La détection précoce des syndromes génétiques est un challenge de taille en médecine moderne, puisque ceux-ci concernent environ 1 personne sur 10. L’intelligence artificielle (IA) qui se décline déjà dans plusieurs domaines de la médecine, vient mainenant prêter main forte aux généticiens grâce à la reconnaissance faciale des principaux traits associés aux syndromes. Le résultat : l’IA associé à la technologie DeepGestalt fournit 91% des top 10 diagnostics différentiels sur 502 images différentes.

Technologie développée par la société FDNA, DeepGestalt intègre la plateforme Face2Gene. Il s’agit d’une plateforme gérée par les utilisateurs, qui utilise des réseaux neuronaux pour reconnaitre des images de patients. L’article concernant cette nouvelle technologie a fait récemment l’objet d’une publication dans la revue Nature Medicine.

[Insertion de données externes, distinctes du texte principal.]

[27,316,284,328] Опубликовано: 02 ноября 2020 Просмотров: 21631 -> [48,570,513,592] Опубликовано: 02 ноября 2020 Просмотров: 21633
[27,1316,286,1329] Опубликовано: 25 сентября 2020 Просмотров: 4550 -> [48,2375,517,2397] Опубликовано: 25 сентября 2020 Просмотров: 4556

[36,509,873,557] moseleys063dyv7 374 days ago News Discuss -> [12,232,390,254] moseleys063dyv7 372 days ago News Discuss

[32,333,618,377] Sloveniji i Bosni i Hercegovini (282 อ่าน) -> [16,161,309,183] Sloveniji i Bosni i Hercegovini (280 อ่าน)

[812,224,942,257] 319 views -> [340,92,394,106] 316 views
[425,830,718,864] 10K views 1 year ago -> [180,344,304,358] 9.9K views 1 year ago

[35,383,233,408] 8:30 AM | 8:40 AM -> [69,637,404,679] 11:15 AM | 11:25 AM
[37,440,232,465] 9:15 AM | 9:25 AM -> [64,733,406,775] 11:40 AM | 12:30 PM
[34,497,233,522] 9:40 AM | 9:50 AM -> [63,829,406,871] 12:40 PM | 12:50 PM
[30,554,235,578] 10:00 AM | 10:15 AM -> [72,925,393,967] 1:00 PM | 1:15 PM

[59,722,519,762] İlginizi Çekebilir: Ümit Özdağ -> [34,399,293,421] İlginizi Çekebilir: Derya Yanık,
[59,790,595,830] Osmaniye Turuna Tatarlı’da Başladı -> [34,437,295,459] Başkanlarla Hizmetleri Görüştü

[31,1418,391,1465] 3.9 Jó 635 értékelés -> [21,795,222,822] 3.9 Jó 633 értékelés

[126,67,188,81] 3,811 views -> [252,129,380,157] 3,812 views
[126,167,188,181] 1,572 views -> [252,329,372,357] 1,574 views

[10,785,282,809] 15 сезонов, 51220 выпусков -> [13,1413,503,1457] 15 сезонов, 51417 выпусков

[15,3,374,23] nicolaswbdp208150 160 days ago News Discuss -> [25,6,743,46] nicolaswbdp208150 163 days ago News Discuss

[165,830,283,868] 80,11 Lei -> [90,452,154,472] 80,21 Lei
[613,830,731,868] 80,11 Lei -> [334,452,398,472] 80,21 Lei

L’application de la reconnaissance faciale dans le cadre des syndromes génétiques était une évolution très attendue des applications de l’intelligence artificielle en médecine. En effet, la mise en évidence d’une maladie génétique est dans la plupart des cas l’aboutissement d’une vraie « épopée diagnostique » très longue et couteuse.

La plupart des syndromes possèdent par contre des morphologies faciales caractéristiques qui peuvent attirer l’attention du spécialiste en génétique clinique.

Pour « entrainer » cette intelligence artificielle non consciente (deep learning), les chercheurs ont recueilli plus de 17000 images représentant plus de 200 syndromes. Les réseaux neuronaux sont appliqués à l’image une fois que chaque photo est transformée pour normaliser les visages (grâce aux principales composantes de la face ou facial landmarks).

DeepGestalt peut fournir au généticien les top 1, 5 et 10 diagnostics différentiels résultants de son approche (c’est-à-dire, elle propose des listes des 1 à 10 diagnostics meilleurs correspondants au visage fourni). D’après les chercheurs, l’approche « top 10 » représente la vraie utilité de la technologie, qui est proposé comme aide au généticien pour le diagnostic. Pour cette approche, l’IA s’est montrée efficace : 91% de bons groupes de diagnostics différentiels ont été proposés sur 502 images différentes.

La technologie peut également se pencher sur le diagnostic du génotype du syndrome présenté, lorsque différents génotypes présentent la même présentation clinique, dans le cadre d’une approche « top 1 ». Les résultats montrent une précision de diagnostic top 1 à 64% dans ce cas.

Pour le futur, les auteurs déclarent que ce groupe de techniques servira à la priorisation des résultats génétiques et permettre enfin une amélioration de la tant attendue precision medicine.